Sunday, 1 May 2011

Eat Malay - Places to try around Tanjung Tokong / Gurney

I am indebted to Ken at No Eyed Deer (NED) for his top tips on where to eat some of the best Malay specialities in and around the Tanjung Tokong and Gurney Drive areas.

Firstly, for those stopping at the G Hotel or visiting the Gurney area, you could do worse than head up towards Jalan Bagan Jermal and turn right at the first lights along Jalan Tanjung Tokong to mamak shop (many open 24 hours) called Subadiah. It's situated on the right hand side of the road as you travel towards Tanjung Bungah and is hard to miss. Open daily it is not particularly renowned for any one dish but would be a good place to try a Roti Canai (a paratha style bread served with a small portion of curry) or Nasi Kandar, a more substantial offering of rice with a variety of curry and pickle accompaniments. Listed mainly for its convenience (maybe a 10m minute walk from Gurney Plaza) I plan to try here for breakfast tomorrow. If having Roti Canai, ordering it 'kosong' will result in you getting the drier plain version rather than that which contains a lot of margarine

For some of the best Nasi Kandar Ken recommends a place called Jamal which is further up Jalan Fettes on the opposite side of the road to NED. Apparently serves a very good range of dishes (most times with the same price charged on different days!!!) you may need to be careful to be sure of the price of the shellfish as it can rack the price up somewhat. But, being Malaysia, that is still going to be good value and nowhere near European prices.

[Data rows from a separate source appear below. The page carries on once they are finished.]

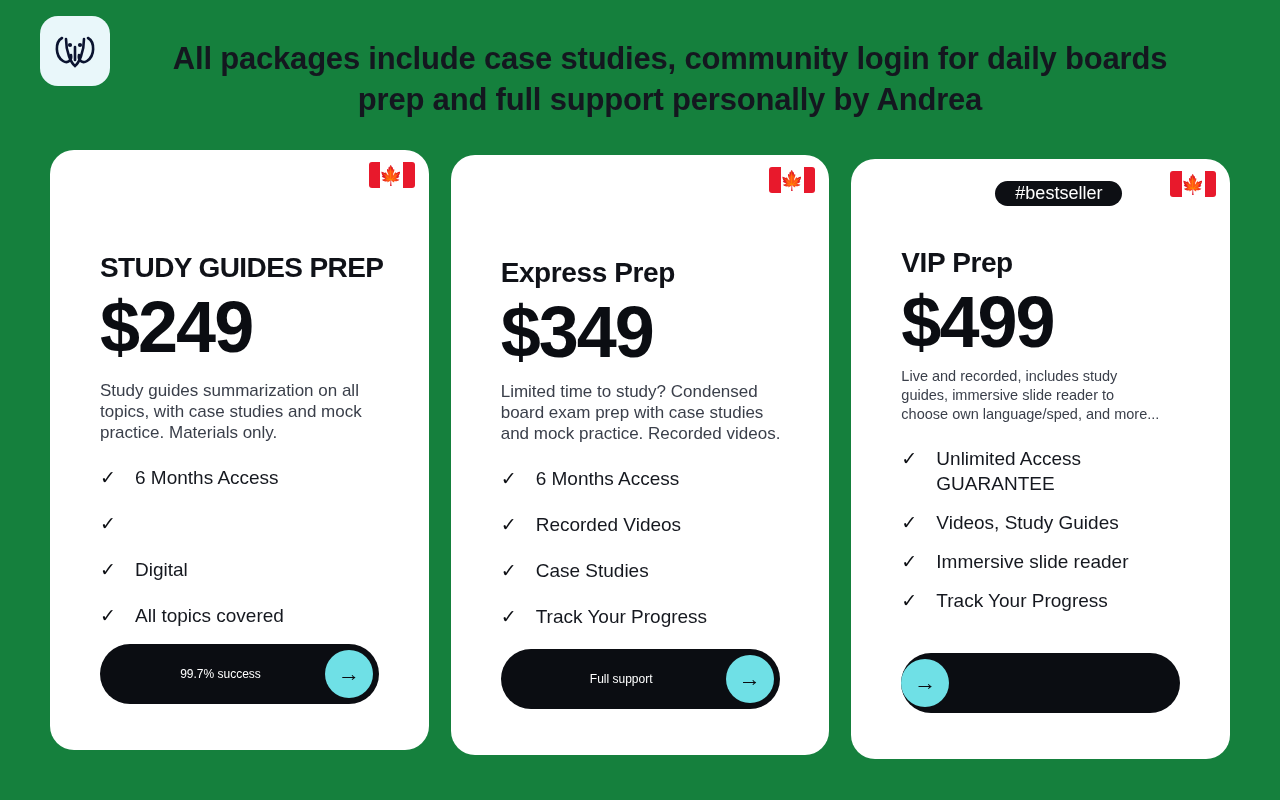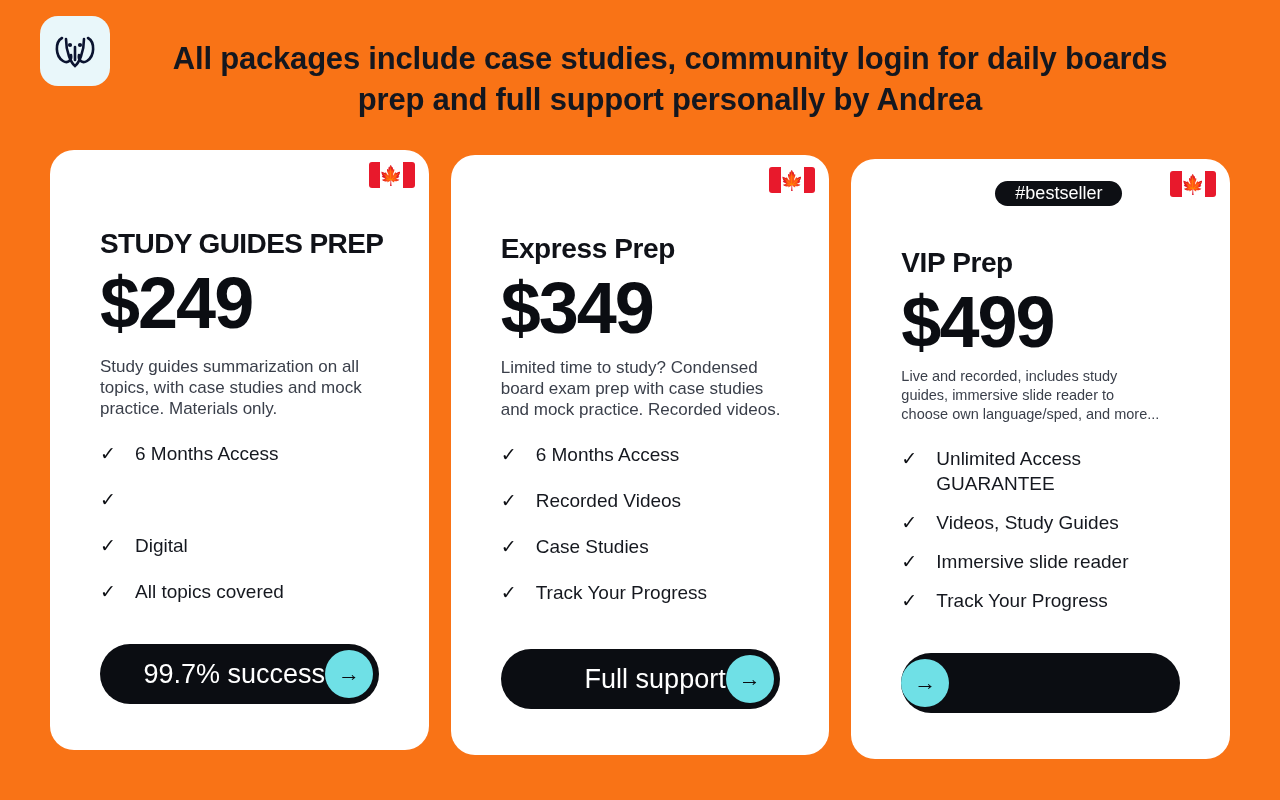--- a/index.html
+++ b/index.html
@@ -14,7 +14,7 @@
     position: relative;
     width: 1280px;
     height: 800px;
-    background: #f97316;
+    background: #15803d;
   }
 
   

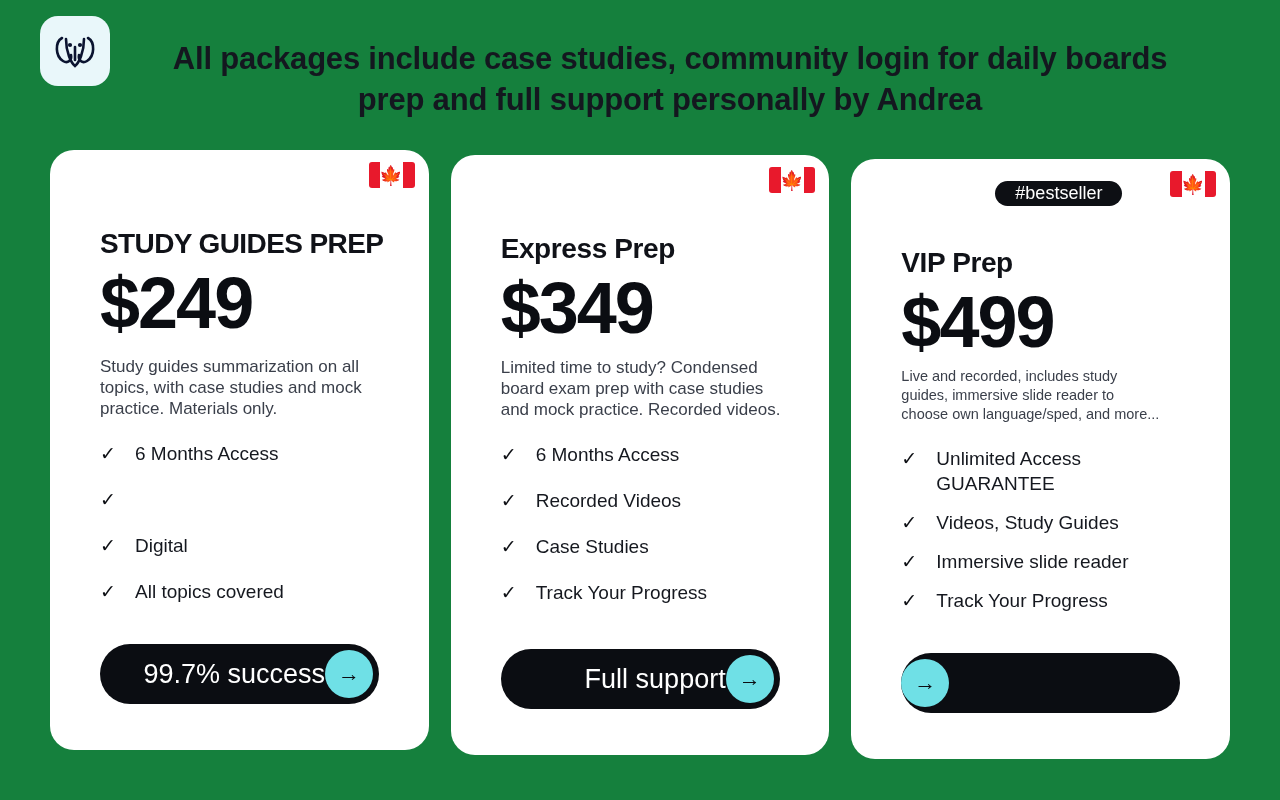--- a/index.html
+++ b/index.html
@@ -98,7 +98,7 @@
     font-weight: 800;
     color: #101218;
     letter-spacing: -0.4px;
-    margin-top: 48px;
+    margin-top: 72px;
   }
   .card-3 .plan-name { margin-top: 58px; }
   .card-1 .plan-name { letter-spacing: -0.6px; }

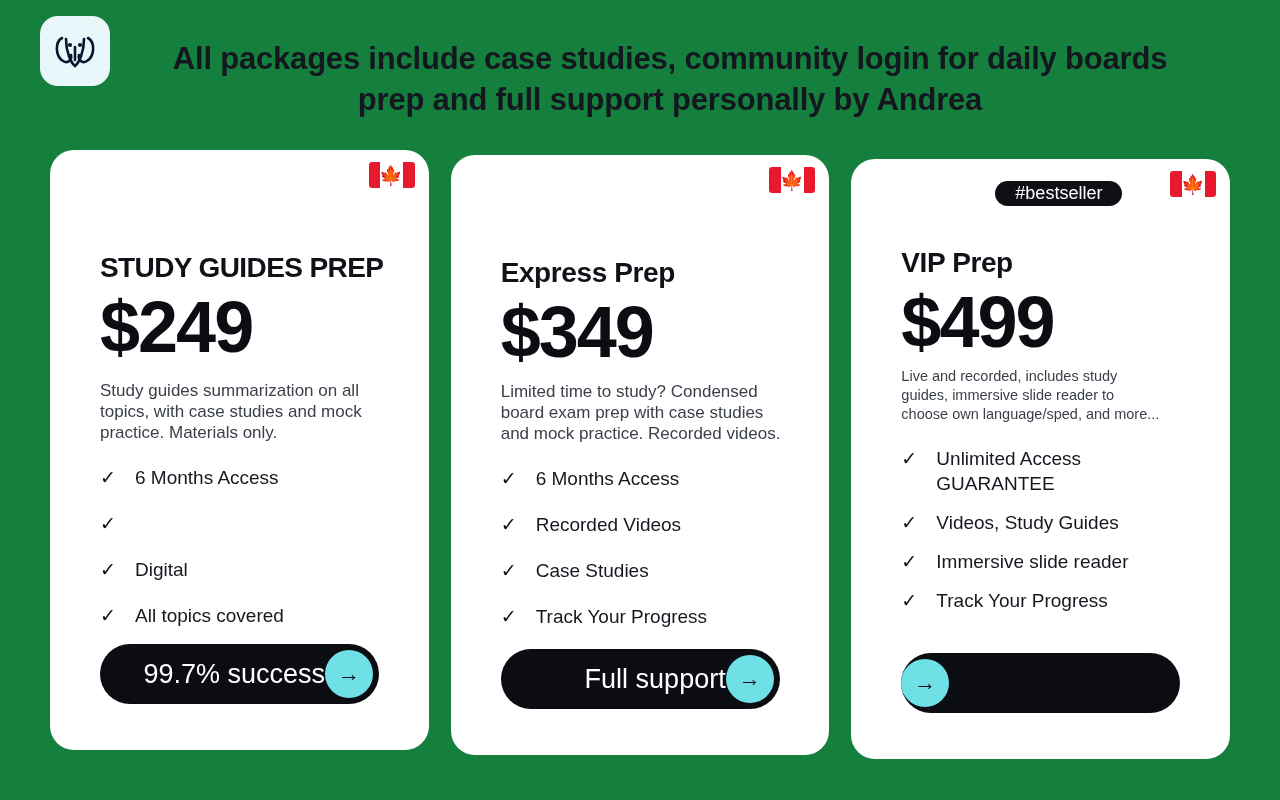--- a/index.html
+++ b/index.html
@@ -160,10 +160,10 @@
   }
   .cta .cta-label {
     color: #ffffff;
-    font-size: 27px;
+    font-size: 12px;
     padding-left: 16px;
     flex: 1;
-    text-align: right;
+    text-align: center;
     white-space: nowrap;
   }
   .cta .arrow {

If you come out of the NED, turn left up Jalan Fettes (as you would to get to Jamal), walk/drive up the road to the first set of lights and turn left you will immediately notice some hawker food stalls on the right hand side. in Ken's view the lady here serves one of the best local 'Char Kway Teow' (CKT) you can get around here. Penang is considered the tops for this tasty dish the world over. It consists of fried flat noodles with often with Chinese sausage, bean sprouts, cockles, prawn, with garlic and chilli paste. Ken tells me you can also get a nice Ice Kacang here, a Chinese desert of sweet red beans, jelly and creamed sweetcorn over a bed of shredded ice with lashings of fruity sauce topped with ice cream. You can't miss the CKT stall as there is only the one stall doing this local speciality (rated tops in Penang along with Assam or Penang Laksa) and one which I intend to try as soon as time permits.

Finally, for today at least, travelling up Jalan Bagan Jermal (as I tend to do quite a lot!!!) you will go past Bagan bar/restaurant and will come to the Chinese Girls School on your right. Opposite here is another Mamak shop called Taman Emas . Here you can apparently get some of the best Curry Mee, a Chinese style broth style flat noodle dish which is a little less fiery than the similar Curry Laksa. Its ingredients will vary but generally always include beansprouts, long beans, soyabean puffs, coagulated pigs blood (with a texture like tofu and tasting less spicy than the black pudding you can get in the UK, it may then contain a variety of fish types and chicken. It will vary from stall to stall. Generally the dish is topped with a chilli paste which is stirred in just before you eat it, stirring in only as much as your taste buds will handle. I like Thai food and Szechuan Chinese so for me, the lot I suspect biggrin At the hawkers they will generally ask if you like it spicy or not and it will be cooked with their best guess at the right amount of chilli paste.

One of the other dishes I have been advised to try is Tam Yam Mee. This is actually a Thai dish and is the favourite of several people I have met here including Jeffrey and the Blue Reef restarant. I will give this a spin too.

Once I have tried these places I will return and update this post. Happy eating!!!